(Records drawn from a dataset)
○ ○ ○ ○ ○

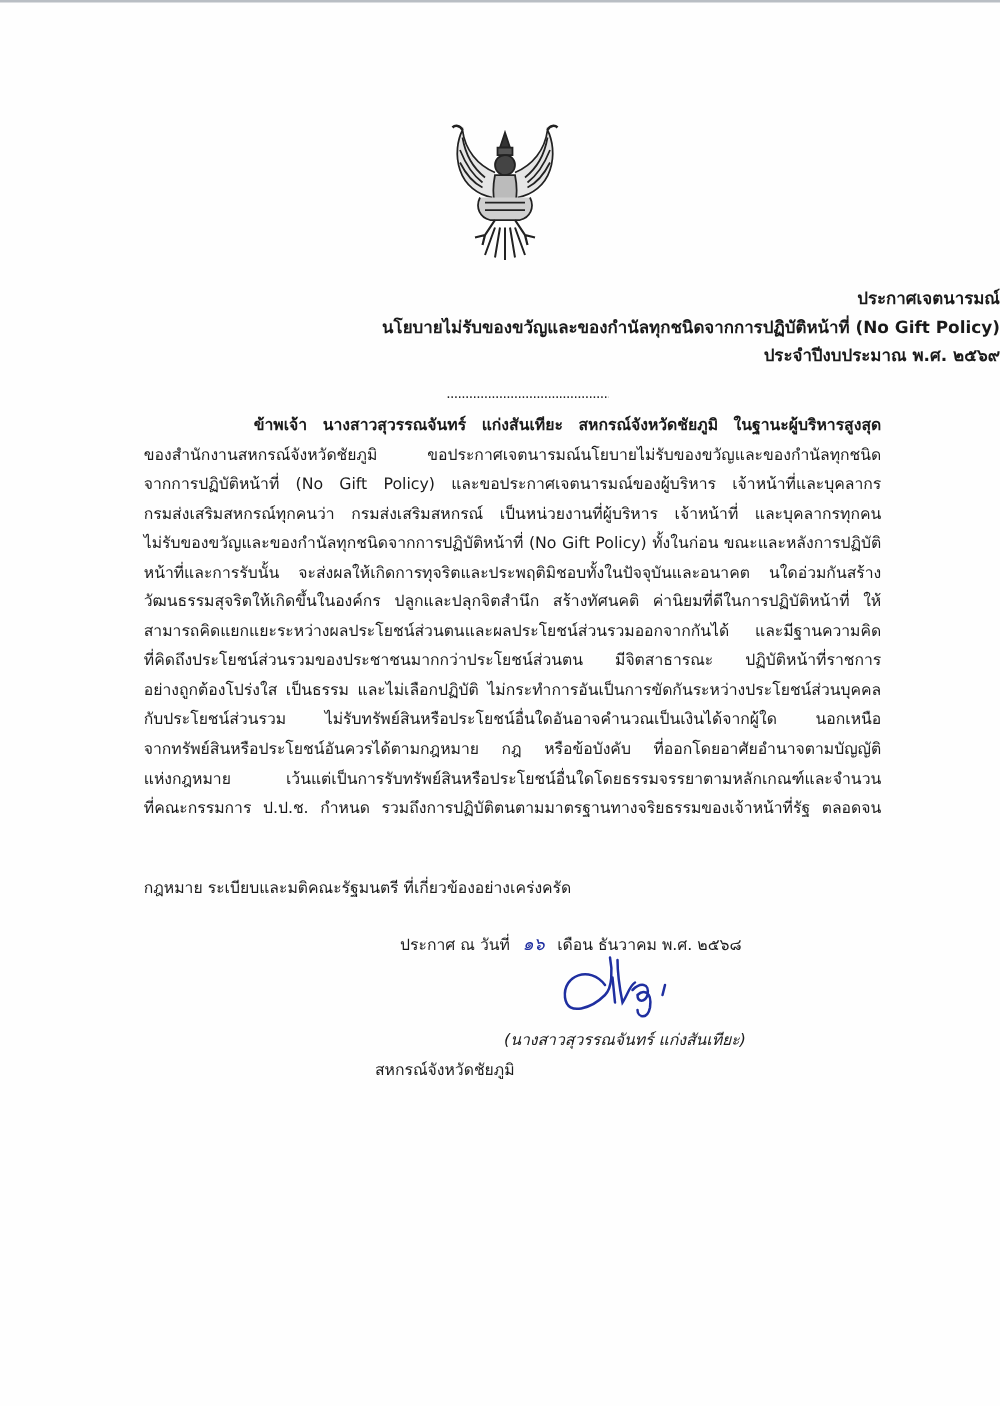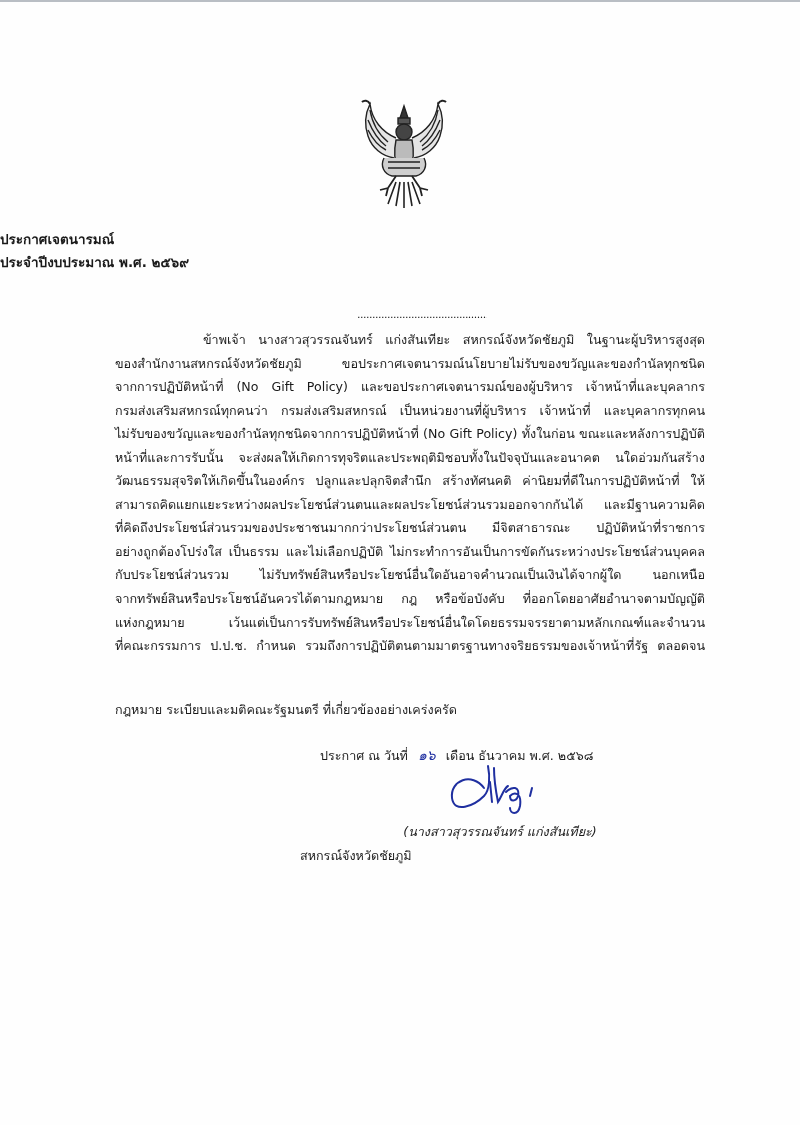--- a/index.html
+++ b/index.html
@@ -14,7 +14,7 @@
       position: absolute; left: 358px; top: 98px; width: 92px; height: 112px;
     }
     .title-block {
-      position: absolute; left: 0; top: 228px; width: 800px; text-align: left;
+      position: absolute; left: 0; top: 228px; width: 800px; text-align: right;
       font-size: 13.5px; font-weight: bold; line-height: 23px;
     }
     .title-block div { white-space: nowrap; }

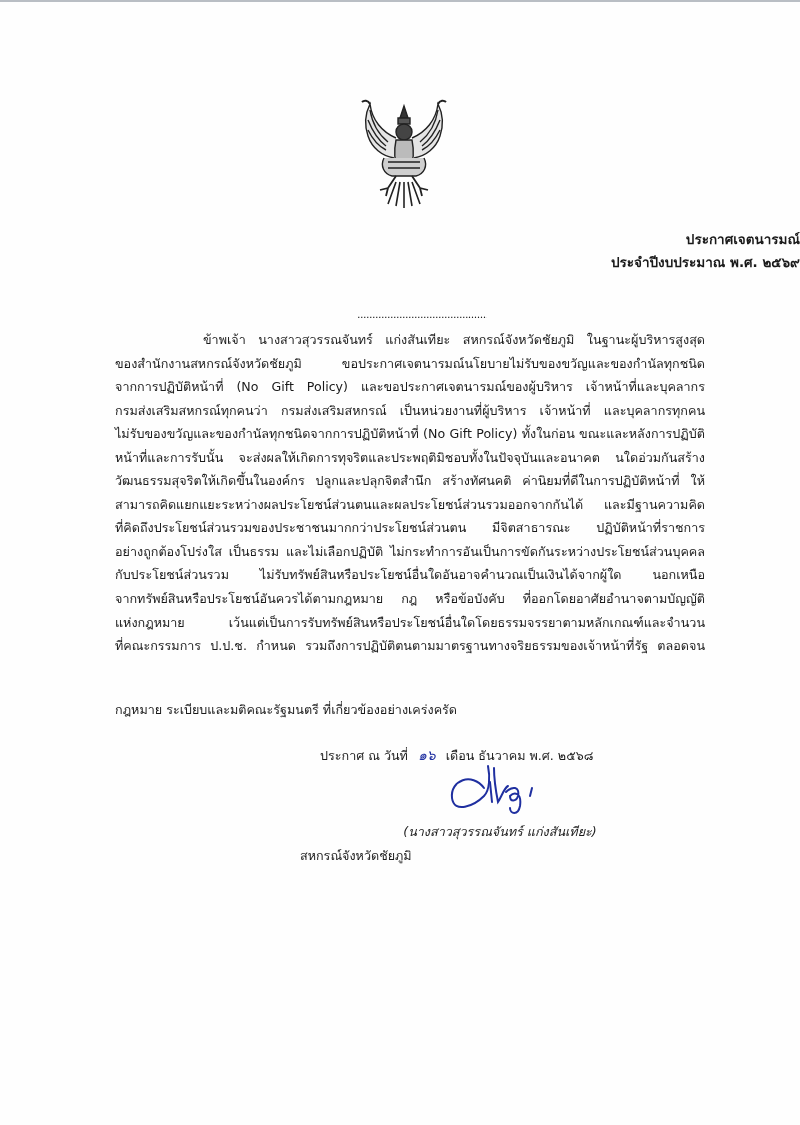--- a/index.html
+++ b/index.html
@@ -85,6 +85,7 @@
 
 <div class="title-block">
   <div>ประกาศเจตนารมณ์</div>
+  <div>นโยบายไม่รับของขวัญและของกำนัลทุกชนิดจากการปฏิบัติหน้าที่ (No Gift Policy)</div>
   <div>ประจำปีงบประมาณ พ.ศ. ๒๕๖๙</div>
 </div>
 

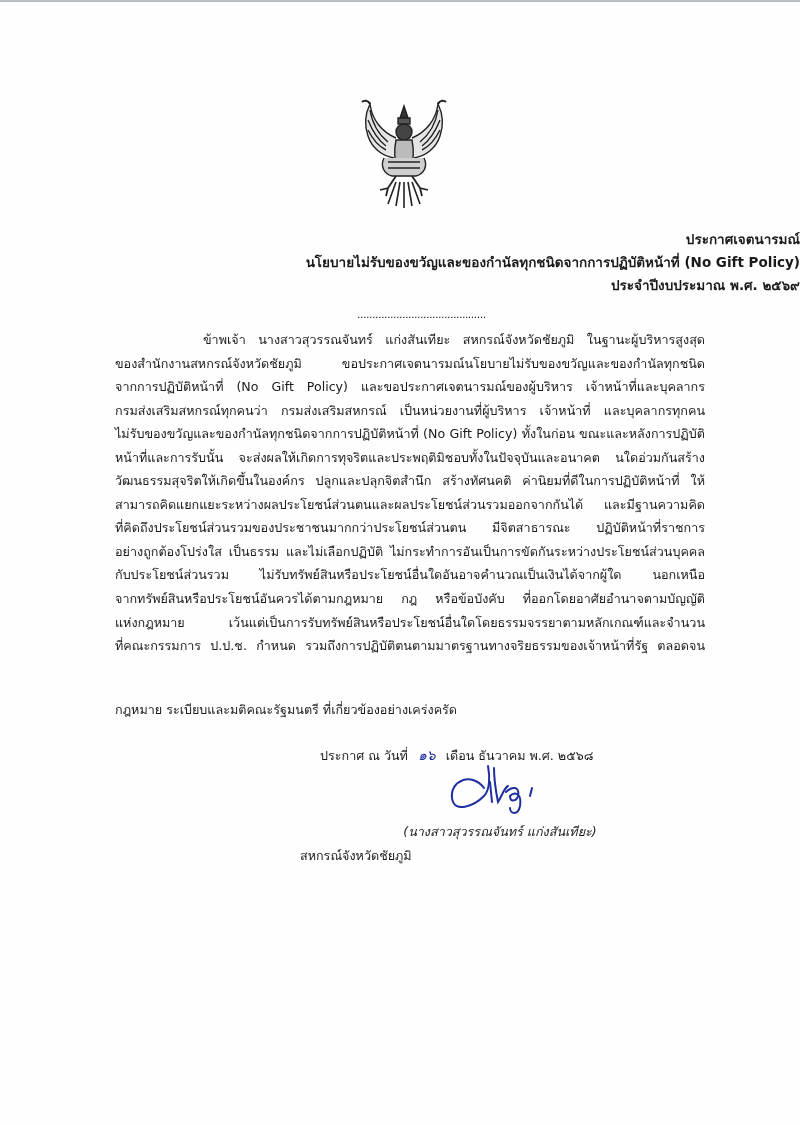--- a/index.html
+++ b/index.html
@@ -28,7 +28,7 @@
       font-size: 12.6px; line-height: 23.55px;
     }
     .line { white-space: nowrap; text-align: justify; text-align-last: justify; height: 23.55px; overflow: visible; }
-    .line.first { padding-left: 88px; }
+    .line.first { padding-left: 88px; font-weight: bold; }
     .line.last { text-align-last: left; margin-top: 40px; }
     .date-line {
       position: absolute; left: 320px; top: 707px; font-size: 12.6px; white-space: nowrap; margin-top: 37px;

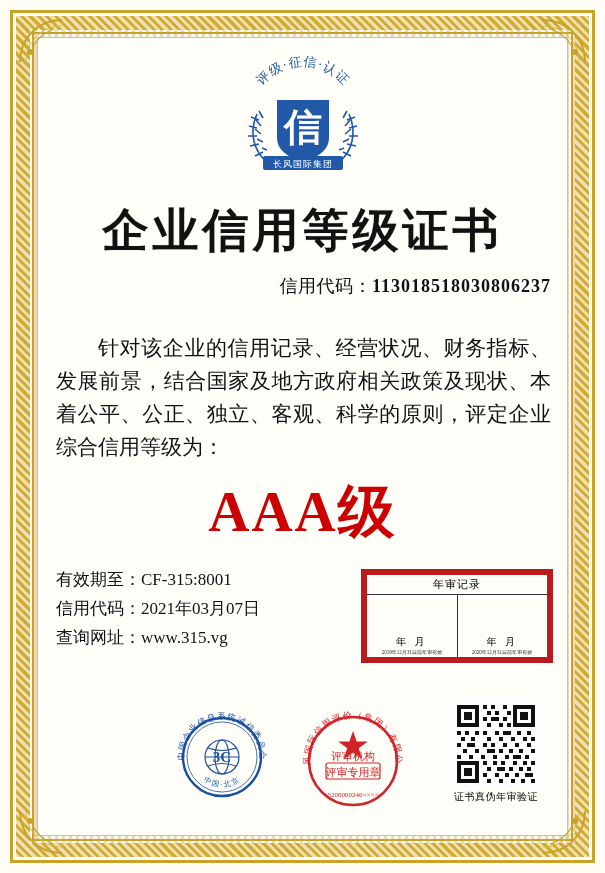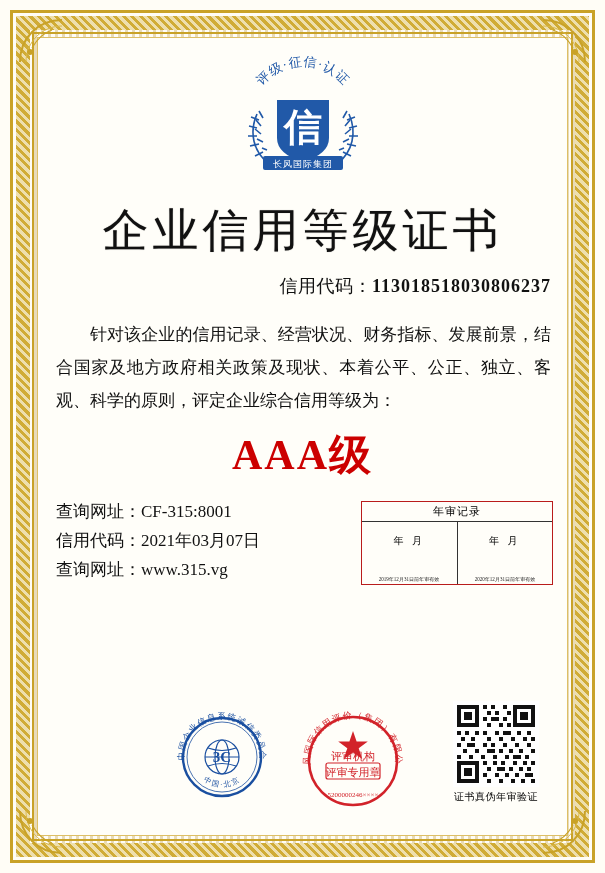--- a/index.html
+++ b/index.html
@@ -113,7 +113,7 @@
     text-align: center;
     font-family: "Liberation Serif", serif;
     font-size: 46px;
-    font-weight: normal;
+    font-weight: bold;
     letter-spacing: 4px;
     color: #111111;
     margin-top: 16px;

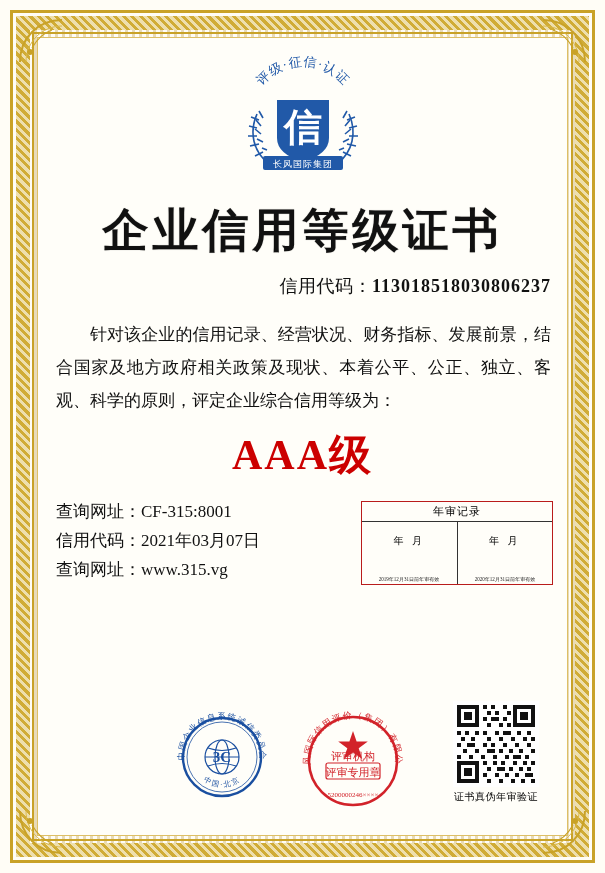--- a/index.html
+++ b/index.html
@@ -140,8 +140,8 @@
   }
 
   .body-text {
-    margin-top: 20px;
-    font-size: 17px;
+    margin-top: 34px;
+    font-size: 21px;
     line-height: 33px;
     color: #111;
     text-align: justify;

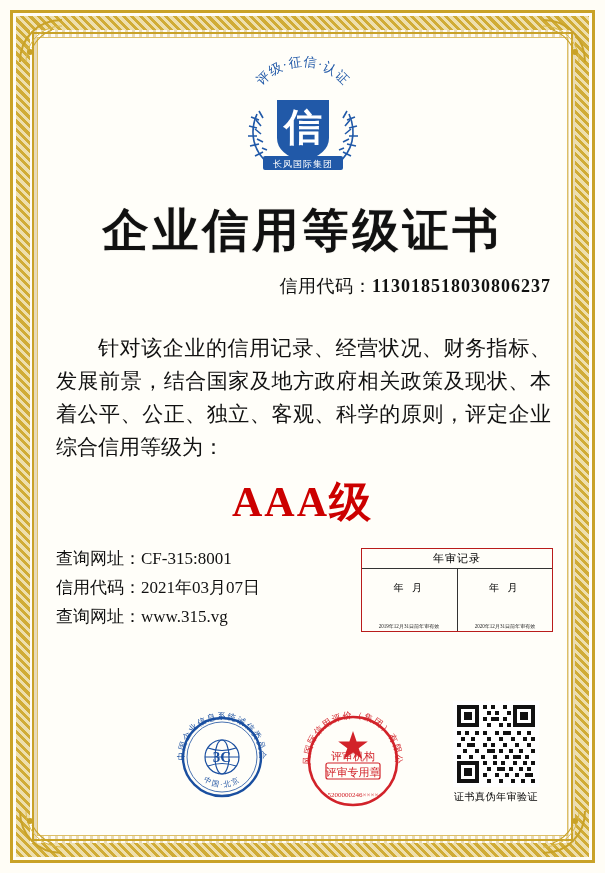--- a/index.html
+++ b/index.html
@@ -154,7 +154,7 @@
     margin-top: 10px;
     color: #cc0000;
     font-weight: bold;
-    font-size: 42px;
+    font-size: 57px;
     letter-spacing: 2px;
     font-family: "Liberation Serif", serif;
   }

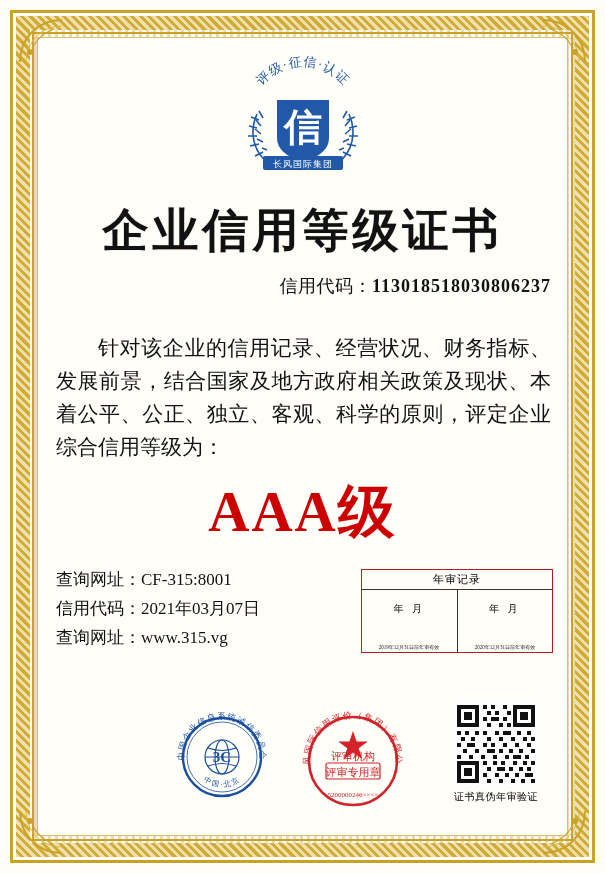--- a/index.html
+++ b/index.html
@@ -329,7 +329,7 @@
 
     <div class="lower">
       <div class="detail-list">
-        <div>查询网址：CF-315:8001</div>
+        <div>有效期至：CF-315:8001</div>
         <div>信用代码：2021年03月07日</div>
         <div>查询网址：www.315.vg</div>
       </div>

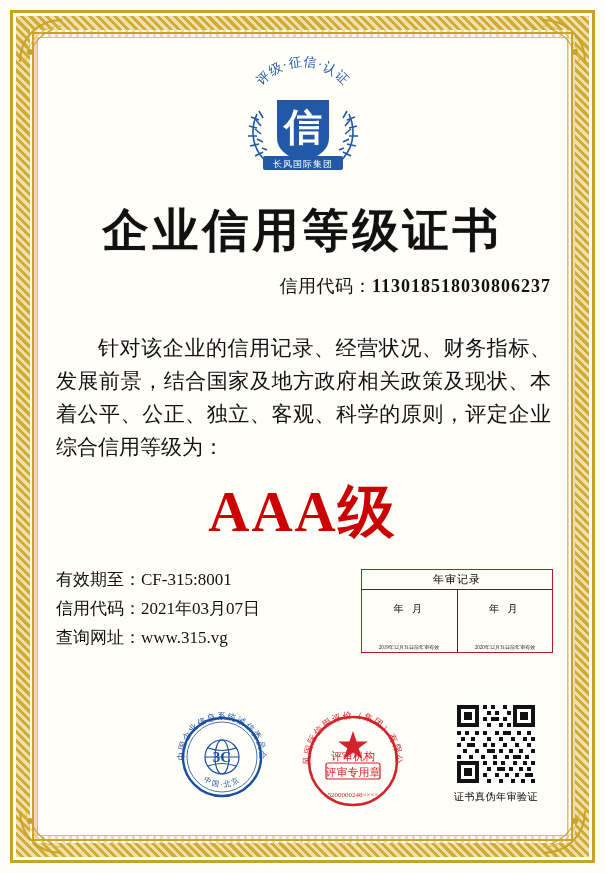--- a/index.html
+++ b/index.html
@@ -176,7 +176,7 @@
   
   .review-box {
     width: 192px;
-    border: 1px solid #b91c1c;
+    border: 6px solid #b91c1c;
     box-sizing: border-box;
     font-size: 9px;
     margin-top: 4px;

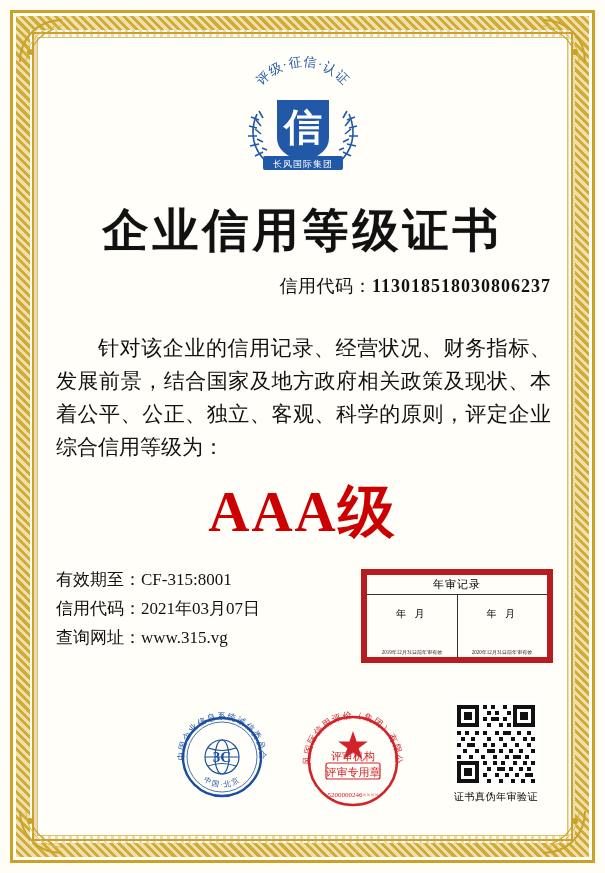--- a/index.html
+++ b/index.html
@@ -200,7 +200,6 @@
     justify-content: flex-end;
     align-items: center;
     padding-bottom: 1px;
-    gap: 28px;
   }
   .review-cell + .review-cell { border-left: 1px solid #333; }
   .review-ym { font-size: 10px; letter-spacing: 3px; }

○ ○ ○ ○ ○

Please set the records down again exactly as written. The pictures should not be included.

--- a/index.html
+++ b/index.html
@@ -14,7 +14,7 @@
       position: absolute; left: 358px; top: 98px; width: 92px; height: 112px;
     }
     .title-block {
-      position: absolute; left: 0; top: 228px; width: 800px; text-align: left;
+      position: absolute; left: 0; top: 228px; width: 800px; text-align: right;
       font-size: 13.5px; font-weight: bold; line-height: 23px;
     }
     .title-block div { white-space: nowrap; }

--- a/index.html
+++ b/index.html
@@ -85,6 +85,7 @@
 
 <div class="title-block">
   <div>ประกาศเจตนารมณ์</div>
+  <div>นโยบายไม่รับของขวัญและของกำนัลทุกชนิดจากการปฏิบัติหน้าที่ (No Gift Policy)</div>
   <div>ประจำปีงบประมาณ พ.ศ. ๒๕๖๙</div>
 </div>
 

--- a/index.html
+++ b/index.html
@@ -28,7 +28,7 @@
       font-size: 12.6px; line-height: 23.55px;
     }
     .line { white-space: nowrap; text-align: justify; text-align-last: justify; height: 23.55px; overflow: visible; }
-    .line.first { padding-left: 88px; }
+    .line.first { padding-left: 88px; font-weight: bold; }
     .line.last { text-align-last: left; margin-top: 40px; }
     .date-line {
       position: absolute; left: 320px; top: 707px; font-size: 12.6px; white-space: nowrap; margin-top: 37px;

--- a/index.html
+++ b/index.html
@@ -113,7 +113,7 @@
     text-align: center;
     font-family: "Liberation Serif", serif;
     font-size: 46px;
-    font-weight: normal;
+    font-weight: bold;
     letter-spacing: 4px;
     color: #111111;
     margin-top: 16px;

--- a/index.html
+++ b/index.html
@@ -140,8 +140,8 @@
   }
 
   .body-text {
-    margin-top: 20px;
-    font-size: 17px;
+    margin-top: 34px;
+    font-size: 21px;
     line-height: 33px;
     color: #111;
     text-align: justify;

--- a/index.html
+++ b/index.html
@@ -154,7 +154,7 @@
     margin-top: 10px;
     color: #cc0000;
     font-weight: bold;
-    font-size: 42px;
+    font-size: 57px;
     letter-spacing: 2px;
     font-family: "Liberation Serif", serif;
   }

--- a/index.html
+++ b/index.html
@@ -329,7 +329,7 @@
 
     <div class="lower">
       <div class="detail-list">
-        <div>查询网址：CF-315:8001</div>
+        <div>有效期至：CF-315:8001</div>
         <div>信用代码：2021年03月07日</div>
         <div>查询网址：www.315.vg</div>
       </div>

--- a/index.html
+++ b/index.html
@@ -176,7 +176,7 @@
   
   .review-box {
     width: 192px;
-    border: 1px solid #b91c1c;
+    border: 6px solid #b91c1c;
     box-sizing: border-box;
     font-size: 9px;
     margin-top: 4px;

--- a/index.html
+++ b/index.html
@@ -200,7 +200,6 @@
     justify-content: flex-end;
     align-items: center;
     padding-bottom: 1px;
-    gap: 28px;
   }
   .review-cell + .review-cell { border-left: 1px solid #333; }
   .review-ym { font-size: 10px; letter-spacing: 3px; }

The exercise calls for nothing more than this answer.